It more than triples the power output of the base 50 kW model, while averaging power efficiency of 95%, and additionally – as the first in the country, according to the company – offers Plug and Charge capability (on top of standard payment methods).
The Plug and Charge feature utilizes a communications protocol (ISO 15118 standard) between EV and charger to authenticate and bill customers via the charging cable, without the need for any other input for authorization and payments (like an RFID membership card, smartphone application or credit card reader). All the driver needs is the car, which also supports the Plug and Charge feature and a single assignment of that car to the account.
“With Plug and Charge, a charging session can be automatically and securely billed from the moment the plug connects to the vehicle, regardless of the network operator.
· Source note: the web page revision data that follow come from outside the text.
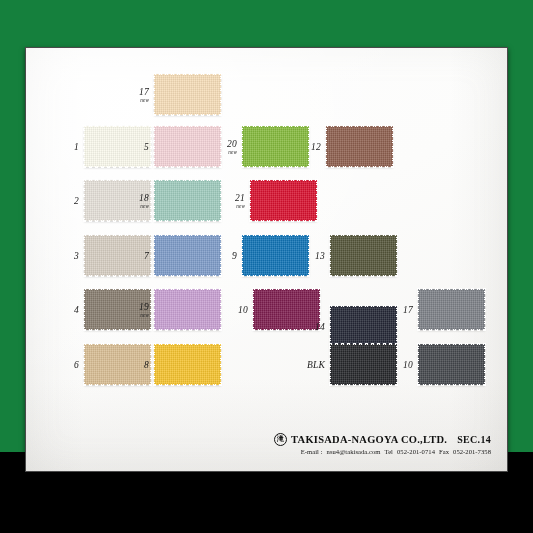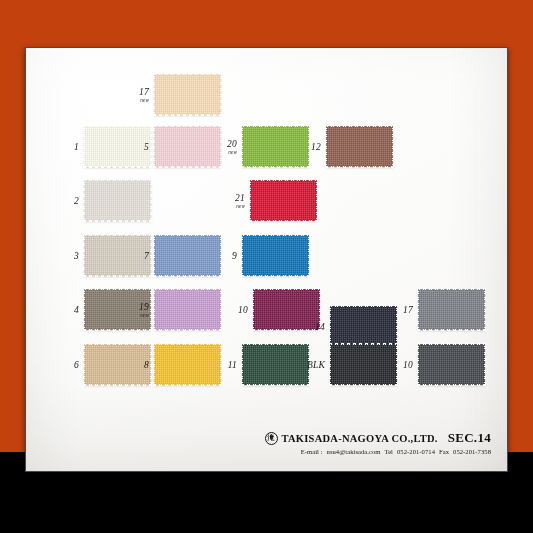"17" #photo-frame { background: #c2410c -> #15803d }
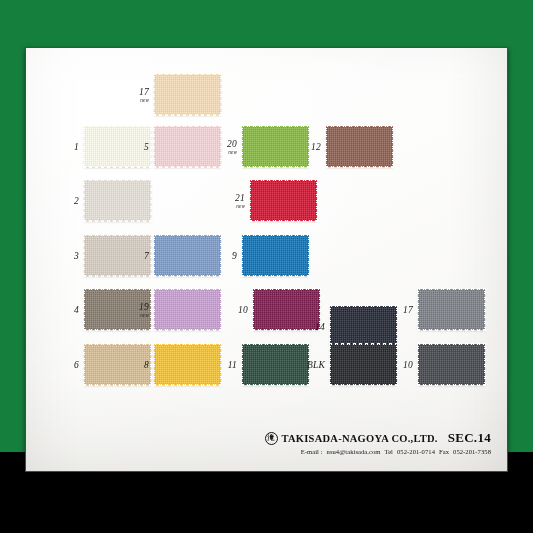"18" div.swatch-cell { html: none -> <div> <div> <span>18</span> <span>new</span> </div> <div> <div></div> <div></div> </div> </div> }
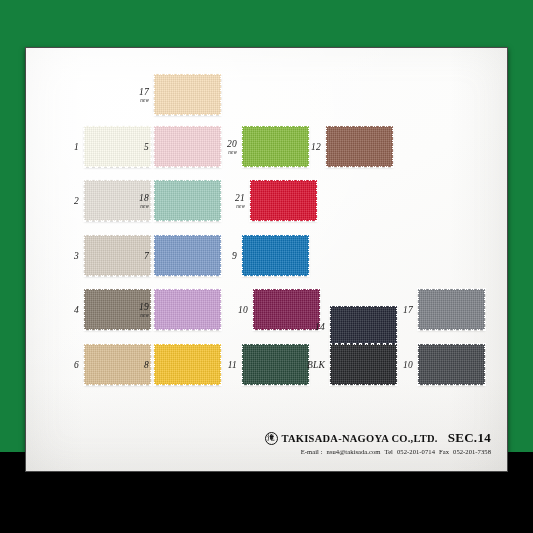"13" div.swatch-cell { html: none -> <div> <div> <span>13</span> </div> <div> <div></div> <div></div> </div> </div> }
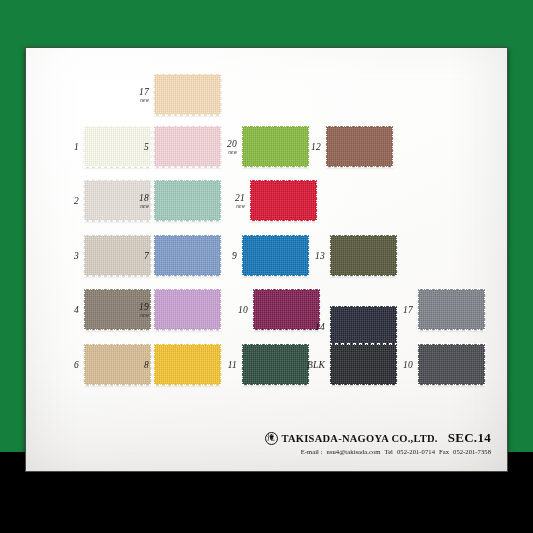"11" div.swatch-cell { html: <div> <div> <span>11</span> </div> <div> <div></div> <div></div> </div> </div> -> none }
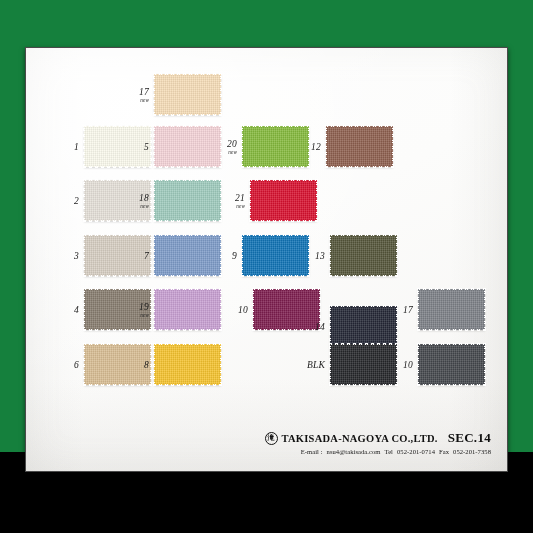"SEC.14" #card-code { font-size: 13px -> 10px }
This advancement in charging technology streamlines and simplifies the charging experience, while improving customer data security.”
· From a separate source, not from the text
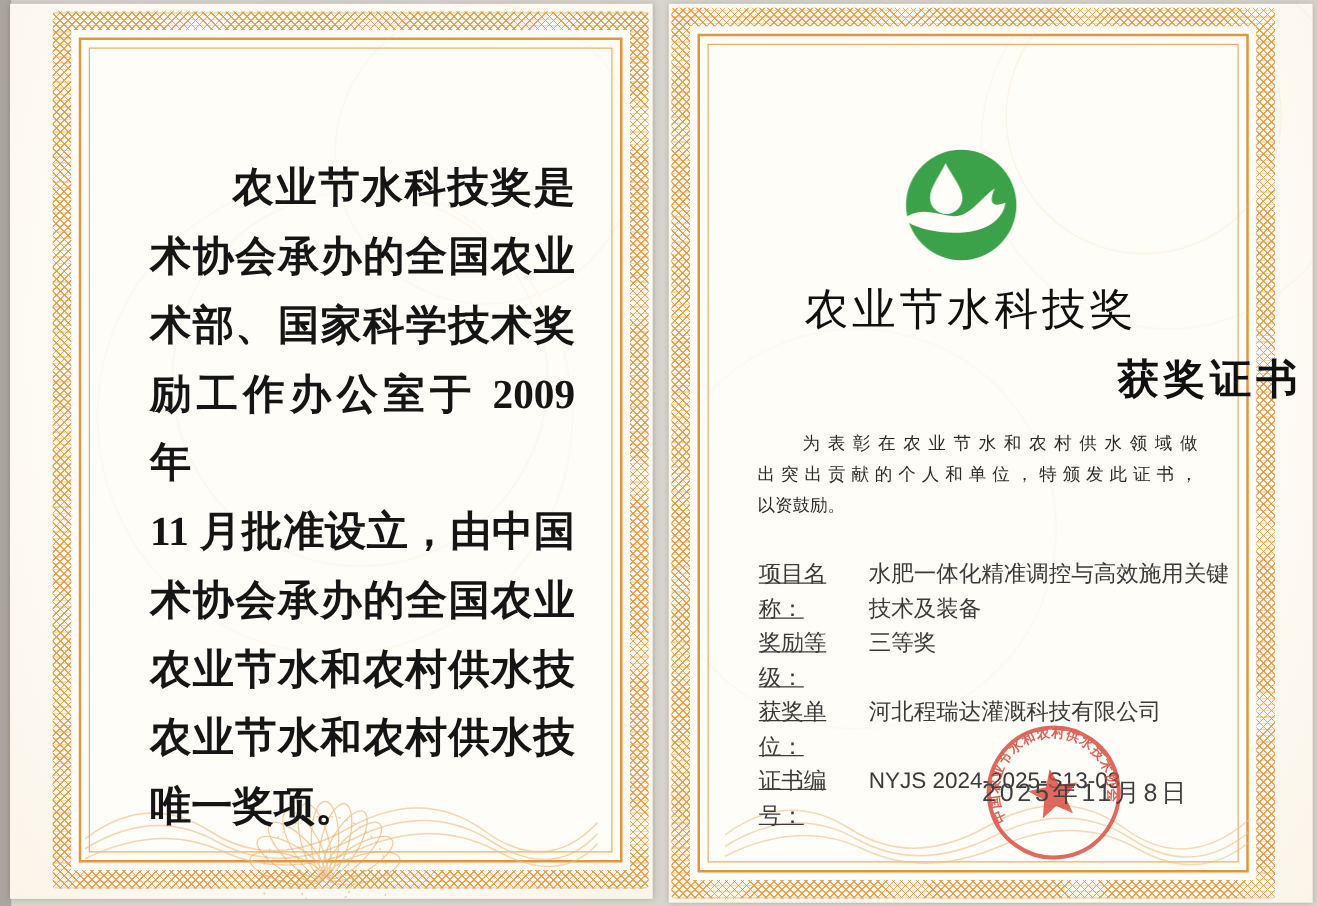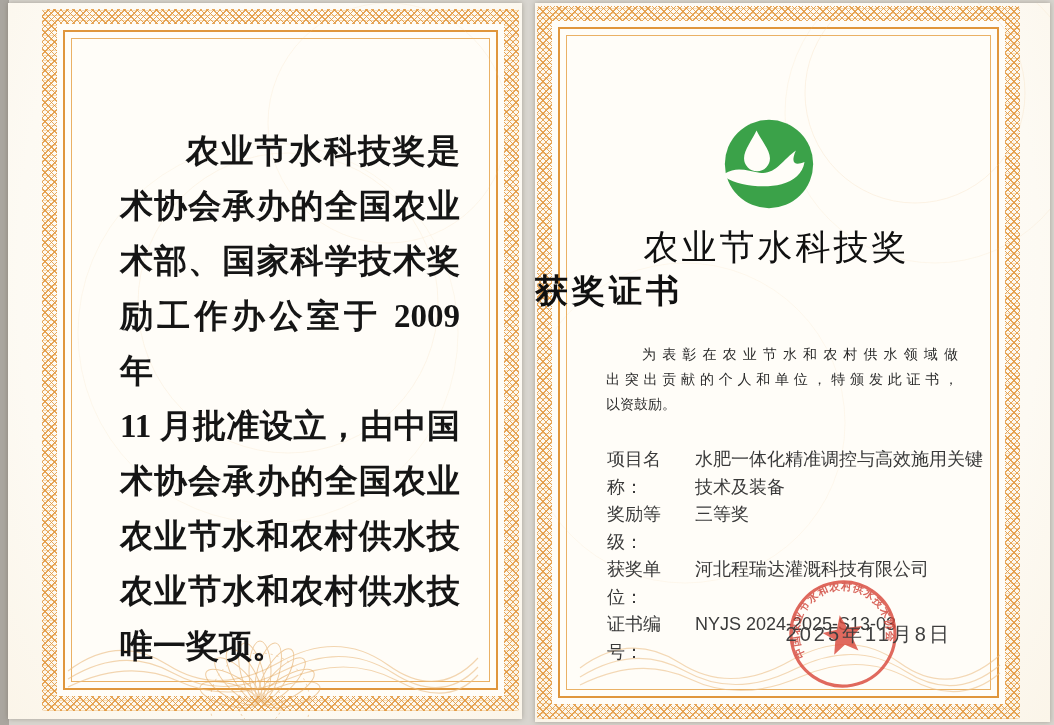"获奖证书" .title2 { padding-left: none -> 24px; text-align: left -> right; top: 266px -> 278px }
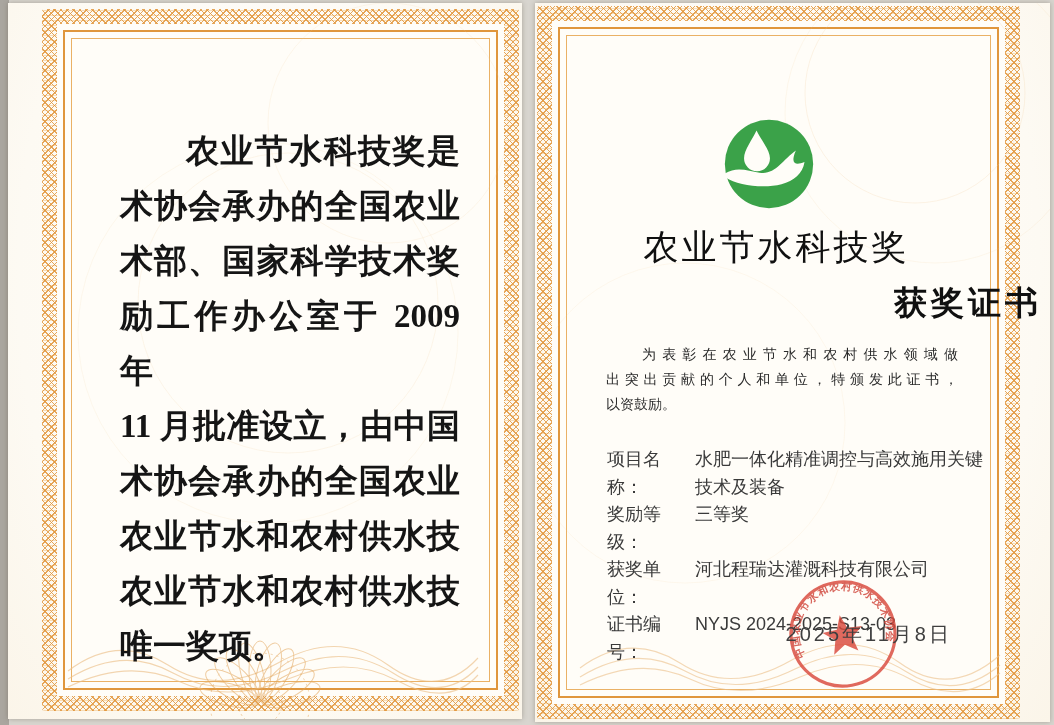"项目名称：" .f-label { text-decoration: none -> underline }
As a result, in the future, all EVs will be able to start charging just by inserting the plug on a public station, similarly to Teslas at Superchargers.
As in the case of previous Tritium chargers, the liquid-cooled RT175s is very compact to fit in limited spaces.
Full power should be available at up to 104°F/40°C (at 122°F/50°C it drops a little bit to 150 kW). To handle cold winter, Tritium has developed a cold-weather kit for down to -22°F/-30°C.
Globally, Tritium has installed more than 4,500 fast chargers in 38 countries, which were used more than 600,000 times.